Will a World of Ever-Watched and Virtually Present Politicians Destory any Authenticity in Politics?

Jessica Clark of In These Times discusses YouTube, virtual worlds, and the implications for politics.

Over on the Personal Democracy Forum, a Web site devoted to exploring “the tools powering the new civic conversation,” contributing editor Ari Melber put in a plug for the benefits of bottom-up media. “It’s not surprising that political aides are wary of user-driven technology,” he writes, “since it might force new information and scrutiny on conventional campaigns. Campaigns aim to deliver a message through several mediums, and campaign managers prefer top-down mediums that they can control or influence.”
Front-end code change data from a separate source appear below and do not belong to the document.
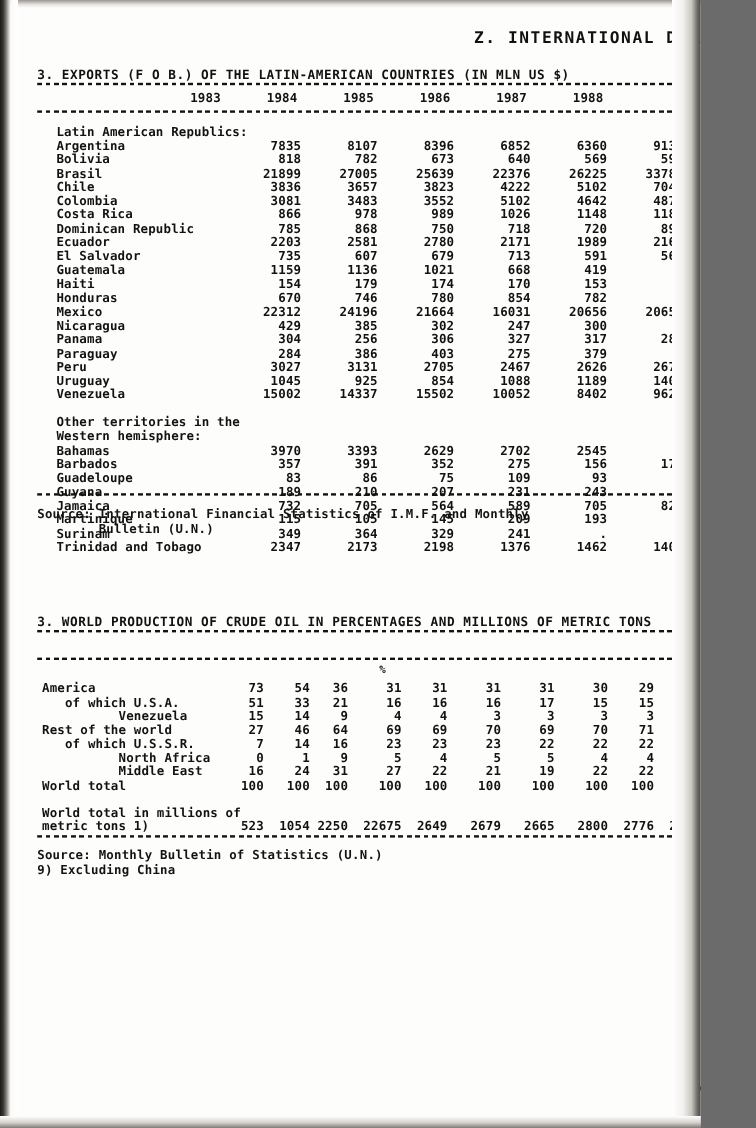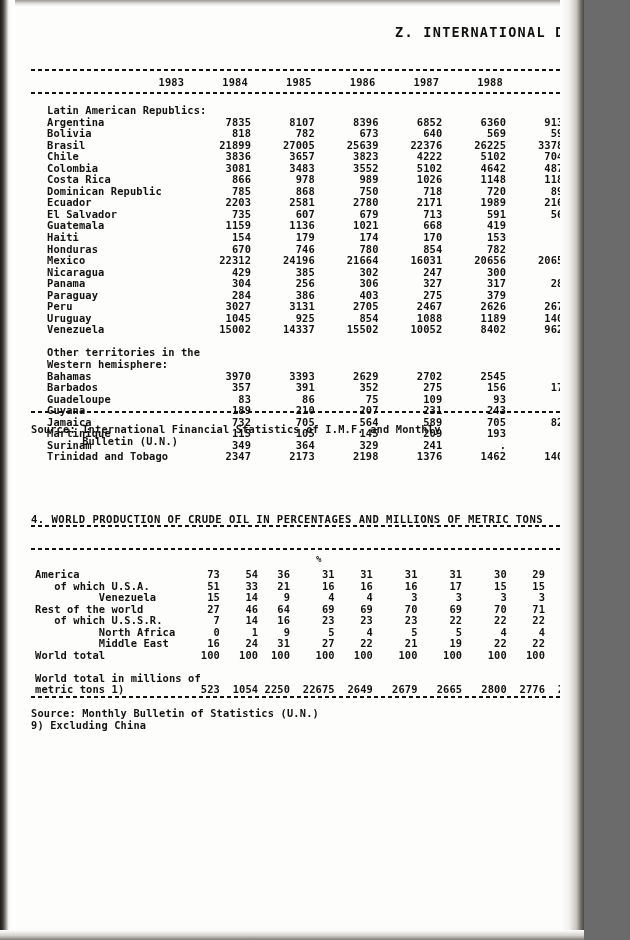--- a/index.html
+++ b/index.html
@@ -148,6 +148,7 @@
 
     <div class="doc-header">Z. INTERNATIONAL DATA</div>
 
+    <div class="tbl-title" style="top:50px;">3. EXPORTS (F O B.) OF THE LATIN-AMERICAN COUNTRIES (IN MLN US $)</div>
 
     <div class="rule" style="top:62px;"></div>
 

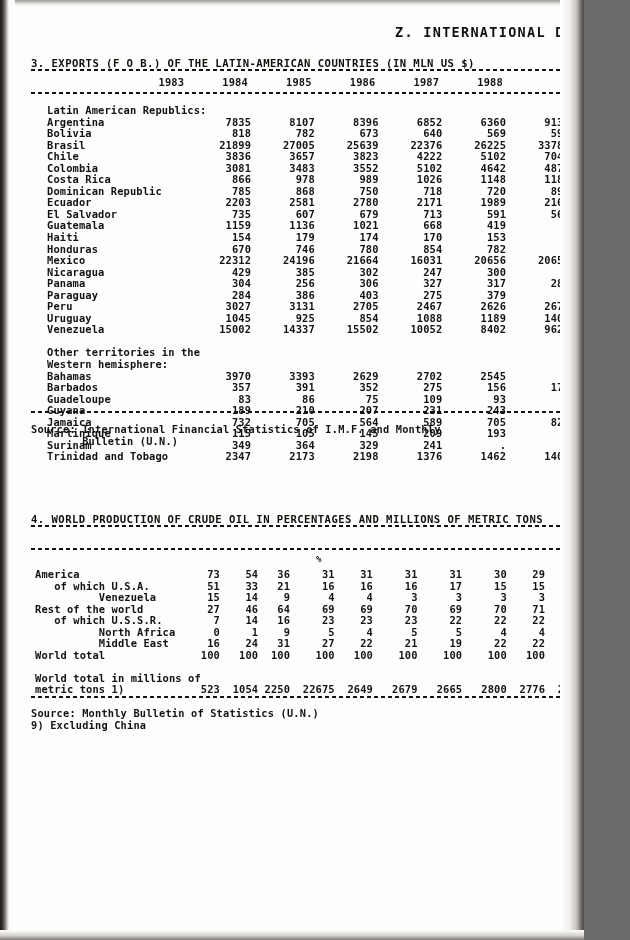--- a/index.html
+++ b/index.html
@@ -193,7 +193,7 @@
     <pre class="source" style="left:16px; top:416px;">Source: International Financial Statistics of I.M.F. and Monthly
         Bulletin (U.N.)</pre>
 
-    <div class="tbl-title" style="top:506px;">4. WORLD PRODUCTION OF CRUDE OIL IN PERCENTAGES AND MILLIONS OF METRIC TONS</div>
+    <div class="tbl-title" style="top:506px;">3. WORLD PRODUCTION OF CRUDE OIL IN PERCENTAGES AND MILLIONS OF METRIC TONS</div>
 
     <div class="rule" style="top:518px;"></div>
 

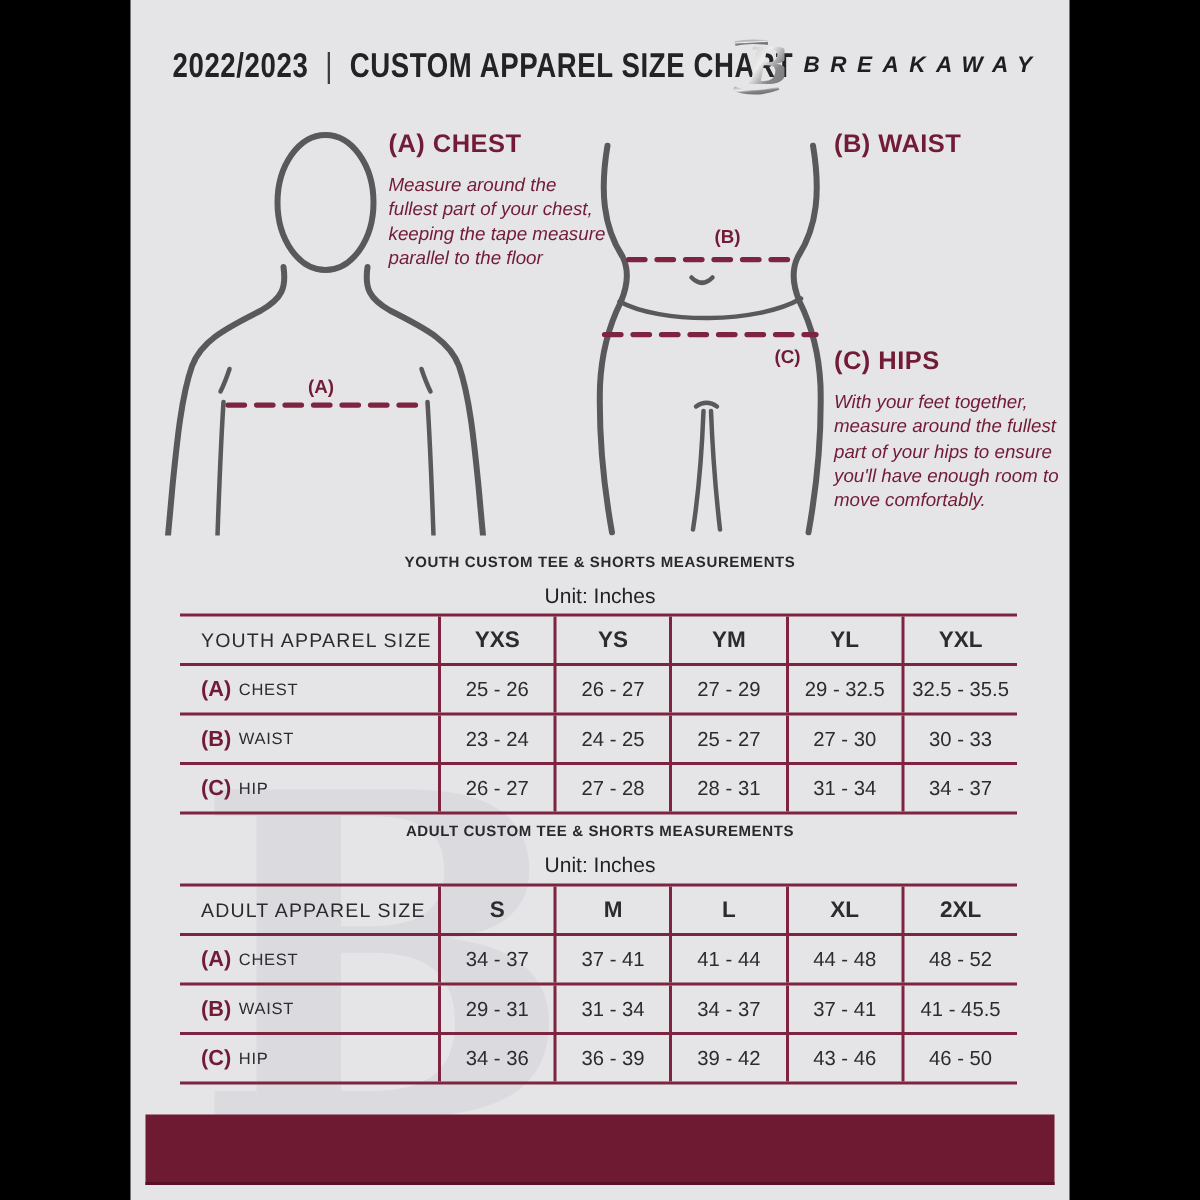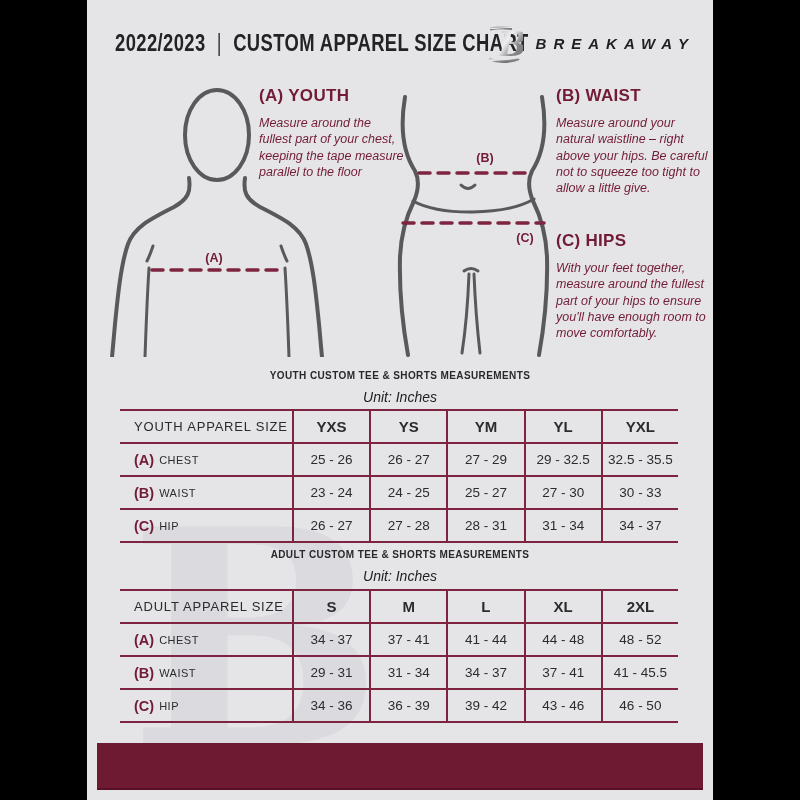--- a/index.html
+++ b/index.html
@@ -127,7 +127,7 @@
     </svg>
 
     <div class="msection sec-chest">
-      <h2>(A) YOUTH</h2>
+      <h2>(A) CHEST</h2>
       <p>Measure around the fullest part of your chest, keeping the tape measure parallel to the floor</p>
     </div>
     <div class="msection sec-waist">

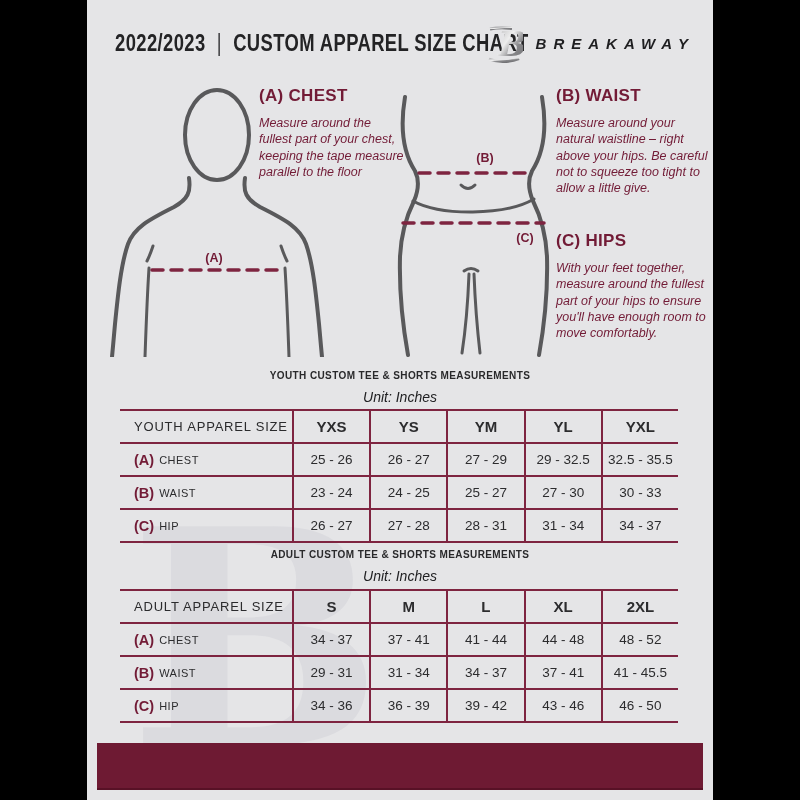--- a/index.html
+++ b/index.html
@@ -132,7 +132,6 @@
     </div>
     <div class="msection sec-waist">
       <h2>(B) WAIST</h2>
-      <p>Measure around your natural waistline – right above your hips. Be careful not to squeeze too tight to allow a little give.</p>
     </div>
     <div class="msection sec-hips">
       <h2>(C) HIPS</h2>

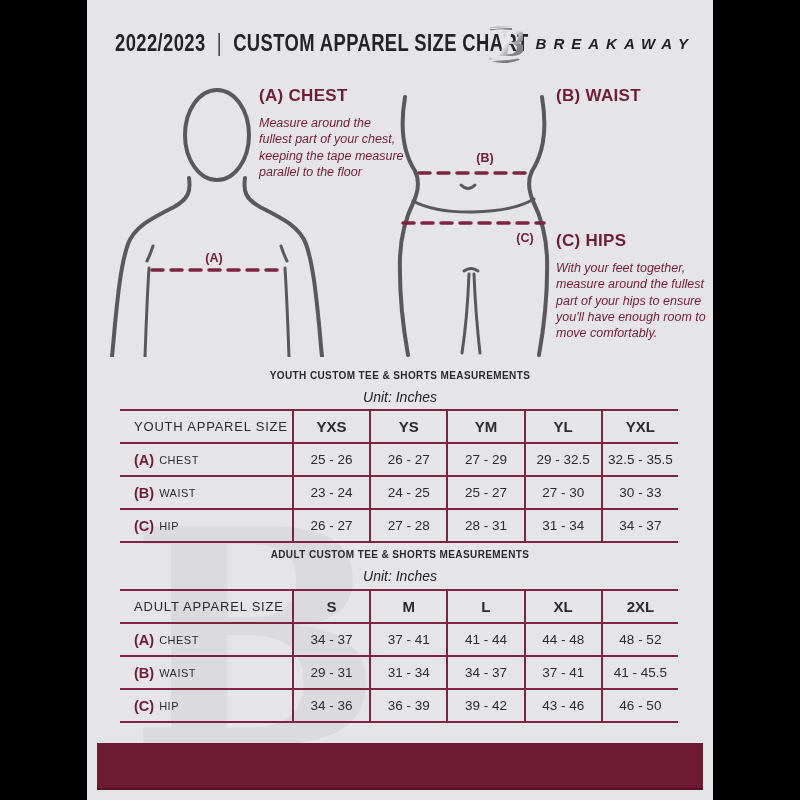--- a/index.html
+++ b/index.html
@@ -51,7 +51,7 @@
   .tbl-title{position:absolute;left:0;width:626px;text-align:center;z-index:2;
     font-weight:bold;font-size:10px;letter-spacing:.4px;color:#29292b;}
   .tbl-unit{position:absolute;left:0;width:626px;text-align:center;z-index:2;
-    font-style:italic;font-size:14px;color:#222224;}
+    font-size:14px;color:#222224;}
   .size-table{position:absolute;left:33px;width:558px;border-top:2px solid var(--tborder);z-index:2;}
   .trow{display:grid;grid-template-columns:30.8% repeat(5,1fr);border-bottom:2px solid var(--tborder);}
   .tcell{display:flex;align-items:center;justify-content:center;height:31px;color:#2c2c2e;text-align:center;}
Politicians are no longer able to tailor their messages to finite audiences: state fair attendees, senior citizens, the party faithful. Each appearance now holds the possibility of being captured and rebroadcast to the larger public. This means that politicians and their handlers need to develop new forms of communicating with a cynical and empowered audience.

How soon will it be before we see a lonelygirl15 political candidate—so appealingly genuine that she’s fake, so fake, she might just be real? Barack Obama comes to mind. Or perhaps the moment has already arrived: In late August, Democratic presidential candidate Mark Warner gave an address in the online virtual world Second Life in the guise of a pixellated videogame avatar—the next stage of inauthentic authenticity. It is available, of course, on YouTube.